**Directions:** Please give the number of lines in the entries below that hold "informations", with no other words.

**The records:**
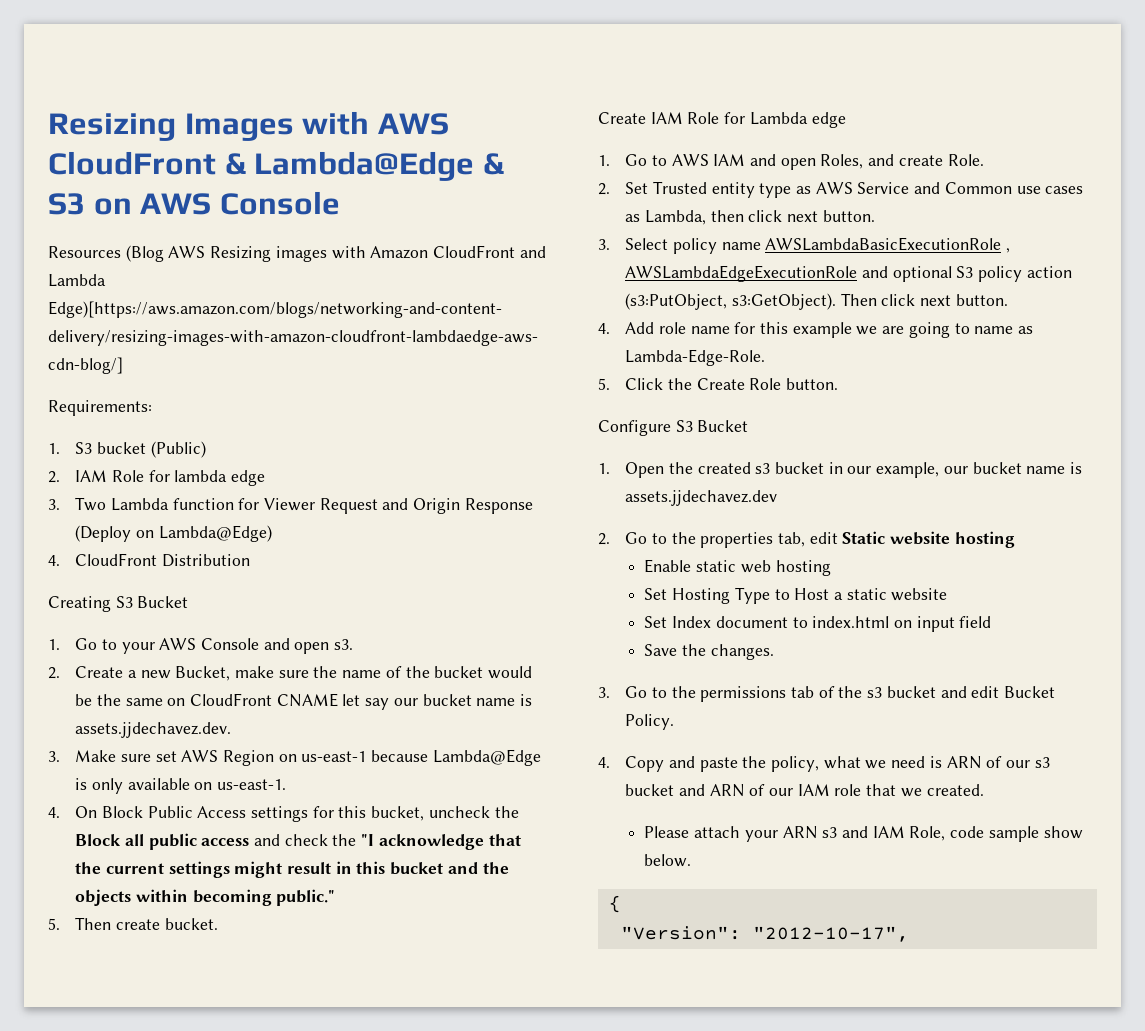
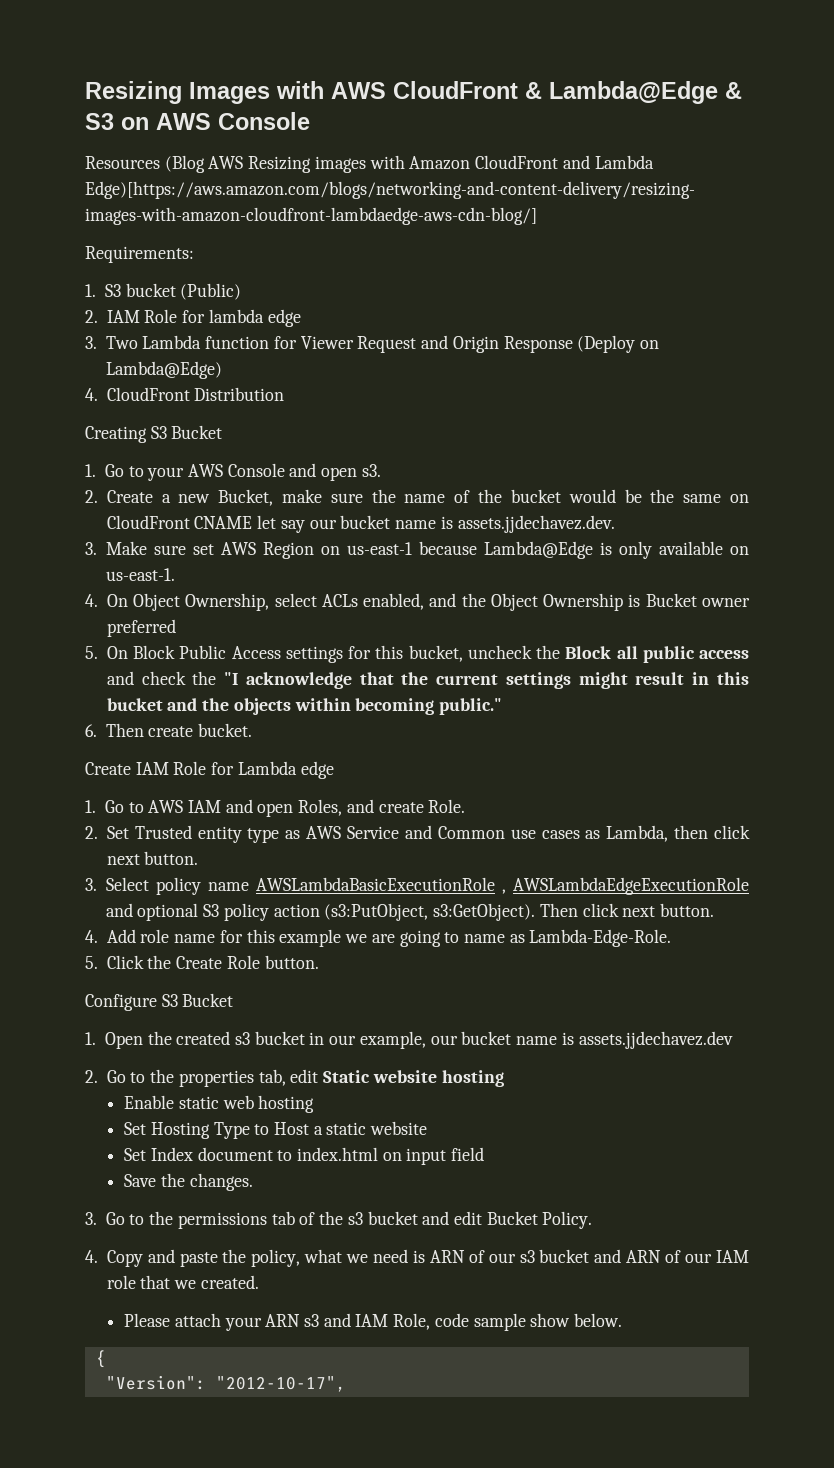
(98, 812) none -> [133,593,751,611] [106,619,176,637] [85,646,128,659] Object Ownership, select ACLs enabled, and the Object Ownership is Bucket owner preferred // 5. On
[48,918,60,930] 5. -> [85,724,97,737] 6.

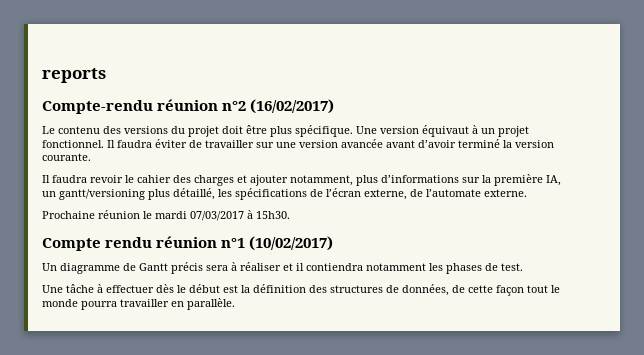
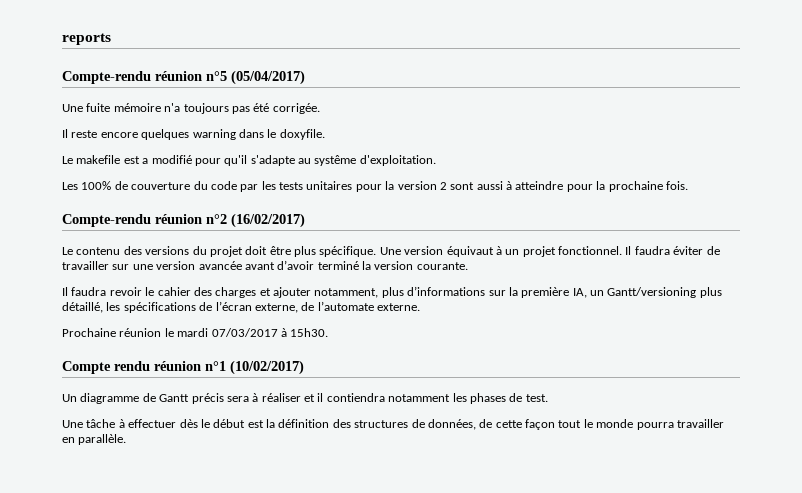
(106, 75) none -> [62,70,305,85] [62,103,320,114] [62,129,325,140] [62,155,436,166] [62,181,688,192] // Compte-rendu réunion n°5 (05/04/2017) // Une fuite mémoire n'a toujours pas été corrigée. // Il reste encore quelques warning dans le doxyfile. // Le makefile est a modifié pour qu'il s'adapte au systême d'exploitation. // Les 100% de couverture du code par les tests unitaires pour la version 2 sont aussi à atteindre pour la prochaine fois.
[59,189,145,200] gantt/versioning -> [607,287,697,298] Gantt/versioning

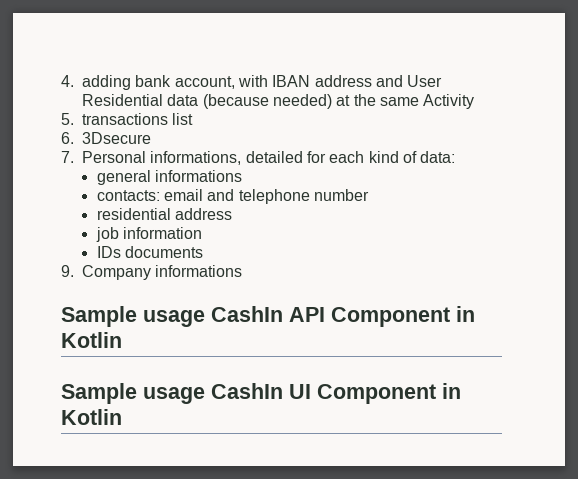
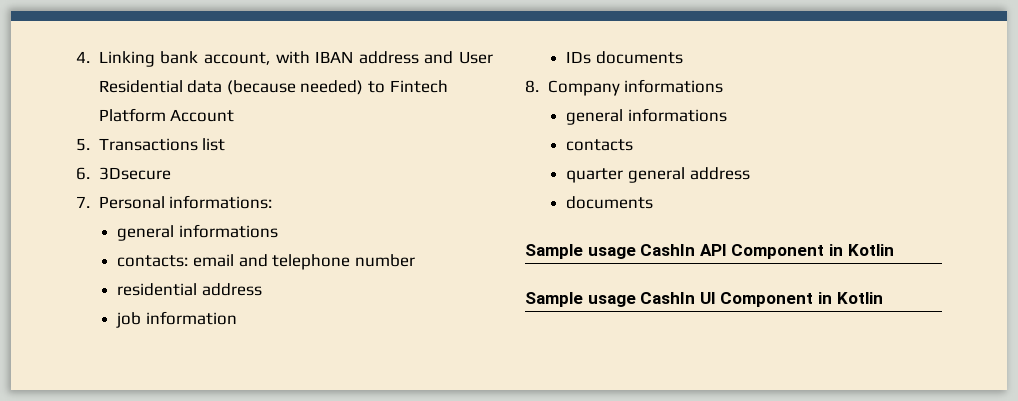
[82,75,131,90] adding -> [98,51,155,67] Linking
[336,94,475,109] at the same Activity -> [367,80,448,93] [98,108,235,122] to Fintech Platform Account
[82,113,168,125] transactions -> [98,138,198,151] Transactions
[150,151,456,165] informations, detailed for each kind of data: -> [169,195,273,209] informations:
[61,265,74,277] 9. -> [525,80,539,93] 8.
(243, 271) none -> [566,108,727,125] [566,139,634,151] [566,167,750,183] [566,196,654,209] // general informations // contacts // quarter general address // documents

**Task solution:** 2